Por:
Carlos Ardila
De una forma u otra, todos hemos sido
informados acerca de hechos y de personajes históricos sobre los cuales la
historia basada en el testimonio de quienes conocieron a tales individuos o
presenciaron los sucesos de los que estos testifican, ha dado por sentada su
existencia o su suceso; en este orden de ideas, y tan solo a manera de ejemplo,
aunque sin haberle visto, nadie dudaría hoy de la pasada existencia y gestas
del gran prócer General San Martín (1778 – 1850), quien fuera el libertador de
las naciones de la Argentina, Chile y Perú.
Desde luego, para aceptar como real tanto
a un personaje histórico como veraces los hechos que se le atribuyen, debe ser
establecida la credibilidad de quienes
testifican acerca del tal y de sus obras, al hablar de la vida y obra del Señor
Jesús, la historia, por supuesto se basa en el testimonio de quienes le
conocieron y fueron testigos presenciales de sus hechos.
Al ofrecer sus vidas por el Señor
Jesucristo y morir mártires, sus apóstoles, así como otros individuos que le
vieron resucitado en número superior a las quinientas personas (Cp. I de
Corintios 15:3-8) sumadas a otras muchísimas más que luego fueron perseguidas,
despojadas (Cp. Hebreos 10:34), torturadas y asesinadas por las autoridades
romanas (Cp. Apocalipsis 6:10) ofrecieron un testimonio histórico veraz respecto de Él y de sus hechos,
que como testimonio mismo en nada difiere de otros testimonios históricos
acerca de tantos personajes y sucesos igualmente históricos, excepto por el
hecho mismo del haber sacrificado ellos sus vidas por sostener tal testimonio.
En tan solo lo que a sus apóstoles
respecta, consideremos por un instante la forma en la que algunos de estos murieron:
Andrés:
Crucificado.
Bartolomé:
Crucificado.
Felipe:
Crucificado.
Jacobo,
el hermano de Jesús: Apedreado.
Jacobo,
hijo de Alfeo: Crucificado.
Jacobo,
hijo de Zebedeo: A espada.
Juan:
Expatriado murió de manera natural.
Mateo:
A espada.
Matías,
el sucesor de Judas Iscariote: Apedreado y luego decapitado.
Pedro:
Crucificado al revés, es decir, cabeza abajo.
Pablo:
Perseguido, naufrago, apedreado y finalmente decapitado.
Simón:
Crucificado.
Tadeo:
Asaetado.
Tomás:
Atravesado por una lanza.
Ahora, considerando razonablemente lo
anterior, la pregunta es: ¿morirían estos hombres y cientos de personas más por
una mentira, por un gran fraude en el que no creían a ciencia cierta? Por
supuesto que no, aunque por lo menos los apóstoles mismos del Señor dudaron en
comienzo de su resurrección (Cp. Marcos 16: 9-14; Lucas 24:1-53; Juan 20:24-31)
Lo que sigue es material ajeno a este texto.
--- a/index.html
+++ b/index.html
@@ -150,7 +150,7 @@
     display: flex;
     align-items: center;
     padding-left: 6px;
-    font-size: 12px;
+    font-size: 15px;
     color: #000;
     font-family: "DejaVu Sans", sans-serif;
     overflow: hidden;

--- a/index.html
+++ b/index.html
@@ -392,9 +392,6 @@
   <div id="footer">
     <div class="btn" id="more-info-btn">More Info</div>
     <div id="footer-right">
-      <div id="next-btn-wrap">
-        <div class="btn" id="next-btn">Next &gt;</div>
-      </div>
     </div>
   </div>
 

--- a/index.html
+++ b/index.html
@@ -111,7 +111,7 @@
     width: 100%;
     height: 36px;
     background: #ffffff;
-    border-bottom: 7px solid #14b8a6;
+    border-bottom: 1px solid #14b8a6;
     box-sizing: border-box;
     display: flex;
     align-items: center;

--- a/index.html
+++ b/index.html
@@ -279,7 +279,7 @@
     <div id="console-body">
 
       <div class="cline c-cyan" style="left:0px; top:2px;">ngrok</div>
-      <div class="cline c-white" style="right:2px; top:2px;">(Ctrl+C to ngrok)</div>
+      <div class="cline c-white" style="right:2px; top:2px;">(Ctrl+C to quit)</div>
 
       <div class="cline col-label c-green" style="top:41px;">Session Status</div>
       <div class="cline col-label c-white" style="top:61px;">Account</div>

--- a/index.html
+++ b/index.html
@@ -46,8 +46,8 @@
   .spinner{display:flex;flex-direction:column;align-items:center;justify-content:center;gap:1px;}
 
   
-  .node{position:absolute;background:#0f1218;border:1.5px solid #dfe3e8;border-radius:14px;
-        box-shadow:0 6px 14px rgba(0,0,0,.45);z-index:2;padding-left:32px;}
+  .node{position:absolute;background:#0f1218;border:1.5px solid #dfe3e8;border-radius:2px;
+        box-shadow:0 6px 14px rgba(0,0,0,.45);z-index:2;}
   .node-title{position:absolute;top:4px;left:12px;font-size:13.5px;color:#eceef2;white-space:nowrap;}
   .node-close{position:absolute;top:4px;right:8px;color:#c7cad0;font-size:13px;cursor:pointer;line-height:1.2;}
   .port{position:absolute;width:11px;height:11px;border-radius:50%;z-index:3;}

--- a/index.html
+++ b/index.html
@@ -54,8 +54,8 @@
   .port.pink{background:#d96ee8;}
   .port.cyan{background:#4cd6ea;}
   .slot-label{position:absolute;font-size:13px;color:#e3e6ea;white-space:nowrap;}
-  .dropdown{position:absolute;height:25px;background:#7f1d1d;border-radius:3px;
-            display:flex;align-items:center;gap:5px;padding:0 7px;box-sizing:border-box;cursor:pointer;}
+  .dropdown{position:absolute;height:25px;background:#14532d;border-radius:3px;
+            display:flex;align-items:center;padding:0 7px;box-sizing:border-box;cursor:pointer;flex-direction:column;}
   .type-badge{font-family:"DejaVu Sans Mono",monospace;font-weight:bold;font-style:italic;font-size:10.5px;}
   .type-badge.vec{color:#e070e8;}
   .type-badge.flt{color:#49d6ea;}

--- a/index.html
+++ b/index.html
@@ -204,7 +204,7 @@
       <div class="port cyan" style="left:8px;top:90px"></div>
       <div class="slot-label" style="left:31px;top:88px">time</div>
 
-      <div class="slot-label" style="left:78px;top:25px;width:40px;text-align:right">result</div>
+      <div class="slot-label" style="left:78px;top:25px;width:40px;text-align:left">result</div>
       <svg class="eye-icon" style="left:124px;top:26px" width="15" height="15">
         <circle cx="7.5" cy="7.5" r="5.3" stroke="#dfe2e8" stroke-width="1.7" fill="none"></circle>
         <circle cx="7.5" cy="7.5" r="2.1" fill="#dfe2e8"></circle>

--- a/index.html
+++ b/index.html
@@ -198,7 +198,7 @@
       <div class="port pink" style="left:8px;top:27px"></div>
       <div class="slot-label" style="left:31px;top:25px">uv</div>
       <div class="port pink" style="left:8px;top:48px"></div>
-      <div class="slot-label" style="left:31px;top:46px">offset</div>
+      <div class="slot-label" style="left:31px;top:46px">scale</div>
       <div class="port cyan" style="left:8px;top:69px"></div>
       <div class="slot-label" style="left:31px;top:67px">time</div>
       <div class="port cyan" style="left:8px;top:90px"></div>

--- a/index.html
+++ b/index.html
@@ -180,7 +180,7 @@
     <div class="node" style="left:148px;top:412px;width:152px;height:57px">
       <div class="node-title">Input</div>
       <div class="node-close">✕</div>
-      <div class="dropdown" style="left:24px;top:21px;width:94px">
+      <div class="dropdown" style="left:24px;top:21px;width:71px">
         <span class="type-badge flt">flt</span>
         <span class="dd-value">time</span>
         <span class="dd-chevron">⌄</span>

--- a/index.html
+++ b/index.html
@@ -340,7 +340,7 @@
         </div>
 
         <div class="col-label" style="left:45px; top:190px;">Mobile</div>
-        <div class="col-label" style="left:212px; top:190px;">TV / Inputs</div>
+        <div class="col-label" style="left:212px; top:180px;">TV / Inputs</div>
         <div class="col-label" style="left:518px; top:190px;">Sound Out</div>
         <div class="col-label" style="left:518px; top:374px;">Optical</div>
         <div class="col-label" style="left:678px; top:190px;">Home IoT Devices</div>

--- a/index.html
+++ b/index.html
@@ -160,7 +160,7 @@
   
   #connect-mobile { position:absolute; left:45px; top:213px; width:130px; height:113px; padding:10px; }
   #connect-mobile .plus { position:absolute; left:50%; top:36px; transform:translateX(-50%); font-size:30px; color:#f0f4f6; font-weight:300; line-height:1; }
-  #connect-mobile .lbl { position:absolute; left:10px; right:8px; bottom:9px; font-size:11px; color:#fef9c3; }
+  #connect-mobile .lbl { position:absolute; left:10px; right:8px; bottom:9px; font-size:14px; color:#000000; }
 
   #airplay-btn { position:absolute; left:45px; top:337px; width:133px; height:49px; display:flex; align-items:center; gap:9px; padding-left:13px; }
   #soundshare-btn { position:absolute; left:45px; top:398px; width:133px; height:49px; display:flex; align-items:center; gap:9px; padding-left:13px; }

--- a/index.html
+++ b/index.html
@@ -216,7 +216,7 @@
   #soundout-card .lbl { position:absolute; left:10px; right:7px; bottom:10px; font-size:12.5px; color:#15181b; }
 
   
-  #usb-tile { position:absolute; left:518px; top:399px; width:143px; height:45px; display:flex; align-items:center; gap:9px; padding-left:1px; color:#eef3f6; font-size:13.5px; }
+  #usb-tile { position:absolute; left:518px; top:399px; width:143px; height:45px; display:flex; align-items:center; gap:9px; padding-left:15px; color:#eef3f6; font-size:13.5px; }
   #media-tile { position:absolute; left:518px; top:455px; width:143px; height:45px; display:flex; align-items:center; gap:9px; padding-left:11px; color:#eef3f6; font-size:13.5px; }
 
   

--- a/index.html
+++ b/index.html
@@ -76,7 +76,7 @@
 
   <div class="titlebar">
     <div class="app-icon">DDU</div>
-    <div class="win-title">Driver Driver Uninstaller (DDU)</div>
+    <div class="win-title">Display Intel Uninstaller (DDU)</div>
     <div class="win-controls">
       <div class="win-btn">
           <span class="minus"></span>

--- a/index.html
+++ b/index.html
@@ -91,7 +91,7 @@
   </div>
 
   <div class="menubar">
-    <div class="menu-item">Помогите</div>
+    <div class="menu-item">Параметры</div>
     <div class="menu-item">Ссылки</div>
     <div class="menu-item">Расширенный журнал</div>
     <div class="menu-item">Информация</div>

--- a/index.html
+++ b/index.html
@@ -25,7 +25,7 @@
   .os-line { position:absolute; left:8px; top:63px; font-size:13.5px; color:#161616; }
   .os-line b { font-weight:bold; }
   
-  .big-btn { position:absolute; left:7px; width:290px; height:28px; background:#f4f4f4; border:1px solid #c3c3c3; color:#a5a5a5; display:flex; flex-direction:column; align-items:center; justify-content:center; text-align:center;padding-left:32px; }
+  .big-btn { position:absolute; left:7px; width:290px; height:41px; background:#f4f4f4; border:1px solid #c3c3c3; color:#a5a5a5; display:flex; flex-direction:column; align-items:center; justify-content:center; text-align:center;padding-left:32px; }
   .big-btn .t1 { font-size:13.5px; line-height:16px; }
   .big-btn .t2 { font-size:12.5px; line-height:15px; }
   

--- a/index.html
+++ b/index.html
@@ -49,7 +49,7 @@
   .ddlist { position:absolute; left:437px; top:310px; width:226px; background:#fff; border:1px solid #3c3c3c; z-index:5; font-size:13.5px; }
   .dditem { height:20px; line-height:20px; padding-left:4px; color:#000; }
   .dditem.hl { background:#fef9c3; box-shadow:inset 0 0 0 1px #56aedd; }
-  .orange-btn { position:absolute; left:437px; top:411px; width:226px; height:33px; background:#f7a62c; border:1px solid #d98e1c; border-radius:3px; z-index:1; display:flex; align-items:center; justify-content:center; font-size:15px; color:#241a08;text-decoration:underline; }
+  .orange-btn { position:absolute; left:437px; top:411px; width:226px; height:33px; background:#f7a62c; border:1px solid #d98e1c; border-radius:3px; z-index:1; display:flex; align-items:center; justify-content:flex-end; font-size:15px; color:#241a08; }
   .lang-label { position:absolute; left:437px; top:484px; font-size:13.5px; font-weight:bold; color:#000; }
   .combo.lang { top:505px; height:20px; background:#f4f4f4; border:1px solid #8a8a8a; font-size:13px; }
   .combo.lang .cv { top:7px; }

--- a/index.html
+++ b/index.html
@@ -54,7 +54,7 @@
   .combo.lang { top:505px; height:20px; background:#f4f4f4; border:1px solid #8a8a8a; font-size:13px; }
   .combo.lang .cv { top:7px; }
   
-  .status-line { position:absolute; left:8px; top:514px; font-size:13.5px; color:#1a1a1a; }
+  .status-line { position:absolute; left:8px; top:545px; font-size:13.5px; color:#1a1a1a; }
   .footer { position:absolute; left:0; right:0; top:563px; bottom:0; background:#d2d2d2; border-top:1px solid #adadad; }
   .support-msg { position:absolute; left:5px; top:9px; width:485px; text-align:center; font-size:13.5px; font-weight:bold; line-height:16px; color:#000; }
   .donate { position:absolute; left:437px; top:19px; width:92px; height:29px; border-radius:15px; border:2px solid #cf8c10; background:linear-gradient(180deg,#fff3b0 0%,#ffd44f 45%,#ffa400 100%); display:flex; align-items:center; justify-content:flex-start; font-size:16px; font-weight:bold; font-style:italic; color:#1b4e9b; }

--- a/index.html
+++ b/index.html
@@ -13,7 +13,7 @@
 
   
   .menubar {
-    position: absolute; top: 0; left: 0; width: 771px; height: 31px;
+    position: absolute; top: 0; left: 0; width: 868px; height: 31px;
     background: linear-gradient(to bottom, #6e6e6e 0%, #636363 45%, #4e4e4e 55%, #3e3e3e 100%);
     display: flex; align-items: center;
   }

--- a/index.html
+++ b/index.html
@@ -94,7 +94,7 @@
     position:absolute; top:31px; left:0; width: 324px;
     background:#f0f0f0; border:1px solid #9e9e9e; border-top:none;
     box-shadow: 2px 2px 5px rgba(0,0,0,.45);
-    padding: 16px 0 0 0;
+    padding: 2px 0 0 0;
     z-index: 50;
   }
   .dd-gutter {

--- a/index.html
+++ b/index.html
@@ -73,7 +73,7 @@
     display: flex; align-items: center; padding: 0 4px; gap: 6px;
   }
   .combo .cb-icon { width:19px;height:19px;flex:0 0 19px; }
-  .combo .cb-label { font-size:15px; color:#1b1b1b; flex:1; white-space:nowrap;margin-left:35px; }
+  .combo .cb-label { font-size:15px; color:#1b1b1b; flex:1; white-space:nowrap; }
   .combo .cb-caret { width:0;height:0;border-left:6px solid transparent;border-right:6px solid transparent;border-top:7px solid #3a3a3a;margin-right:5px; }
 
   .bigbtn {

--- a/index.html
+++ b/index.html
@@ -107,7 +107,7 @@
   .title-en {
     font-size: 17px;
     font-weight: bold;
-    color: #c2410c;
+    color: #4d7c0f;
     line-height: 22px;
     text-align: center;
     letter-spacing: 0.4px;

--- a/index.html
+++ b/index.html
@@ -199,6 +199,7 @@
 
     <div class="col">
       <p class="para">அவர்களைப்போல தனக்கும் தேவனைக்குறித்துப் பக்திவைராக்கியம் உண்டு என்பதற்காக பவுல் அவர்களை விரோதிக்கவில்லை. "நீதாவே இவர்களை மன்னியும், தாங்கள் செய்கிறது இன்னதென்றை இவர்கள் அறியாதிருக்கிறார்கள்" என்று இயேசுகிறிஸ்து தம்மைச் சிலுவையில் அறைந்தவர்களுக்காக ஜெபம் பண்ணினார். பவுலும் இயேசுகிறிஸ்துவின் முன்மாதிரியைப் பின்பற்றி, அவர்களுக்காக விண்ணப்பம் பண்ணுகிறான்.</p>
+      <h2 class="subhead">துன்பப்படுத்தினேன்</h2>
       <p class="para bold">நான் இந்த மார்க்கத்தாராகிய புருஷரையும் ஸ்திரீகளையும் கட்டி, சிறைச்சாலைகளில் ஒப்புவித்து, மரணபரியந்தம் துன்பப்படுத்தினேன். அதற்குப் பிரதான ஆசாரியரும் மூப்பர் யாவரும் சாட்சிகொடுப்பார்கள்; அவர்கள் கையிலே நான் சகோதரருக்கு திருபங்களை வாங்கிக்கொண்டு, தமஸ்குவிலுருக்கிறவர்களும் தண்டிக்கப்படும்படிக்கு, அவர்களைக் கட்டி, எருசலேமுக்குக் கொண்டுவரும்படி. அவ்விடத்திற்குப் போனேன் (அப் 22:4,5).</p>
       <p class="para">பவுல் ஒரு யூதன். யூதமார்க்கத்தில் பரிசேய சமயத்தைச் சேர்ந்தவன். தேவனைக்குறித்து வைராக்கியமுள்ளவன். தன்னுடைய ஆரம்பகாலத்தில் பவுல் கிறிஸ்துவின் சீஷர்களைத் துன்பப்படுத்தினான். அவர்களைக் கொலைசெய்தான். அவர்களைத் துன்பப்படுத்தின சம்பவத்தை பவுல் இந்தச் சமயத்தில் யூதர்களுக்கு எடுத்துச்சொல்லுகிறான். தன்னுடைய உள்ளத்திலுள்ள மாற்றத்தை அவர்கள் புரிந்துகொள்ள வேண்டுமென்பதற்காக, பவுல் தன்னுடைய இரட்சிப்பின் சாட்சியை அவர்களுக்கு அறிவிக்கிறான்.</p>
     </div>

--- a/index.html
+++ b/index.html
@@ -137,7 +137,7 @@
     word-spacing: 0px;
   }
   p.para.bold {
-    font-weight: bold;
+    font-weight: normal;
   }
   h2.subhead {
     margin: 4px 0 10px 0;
pese al hecho de haber presenciado sus muchos milagros públicos anteriores, reafirmaron su fe en Él después de haberle visto personalmente resucitado (Cp. Marcos
16:14-16) y sacrificaron posteriormente sus vidas por sostener el testimonio
veraz e histórico de su divinidad y de su resurrección.
Acerca de nuestra necesaria transformación
espiritual fue el gran apóstol Pablo, quien inspirado expresó: “Así que,
hermanos, os ruego por las misericordias de Dios, que presentéis vuestros
cuerpos en sacrificio vivo, santo, agradable a Dios, que es vuestro culto racional.
No os conforméis a este siglo, si no transformaos por medio de la renovación de
vuestro entendimiento, para que comprobéis cuál sea la buena voluntad de Dios,
agradable y perfecta” (Cp. Romanos 12:1,2).
Luego, con relación a la muerte a su propio
ego, fue él mismo quien escribió: “Con Cristo estoy juntamente crucificado, y ya
no vivo yo, mas vive Cristo en mí; y lo que ahora vivo en la carne, lo vivo en
la fe del Hijo de Dios, el cual me amó y se entregó a sí mismo por mí” (Cp. Gálatas
2:20).
Al igual que los apóstoles de Jesús, y
siguiendo el ejemplo de nuestros hermanos mártires, ofrezcamos por completo
nuestro ser al Señor, agradándole en todo en nuestra manera de vivir y
testifiquemos cada día acerca de Él (Cp. Mateo 5:14-16).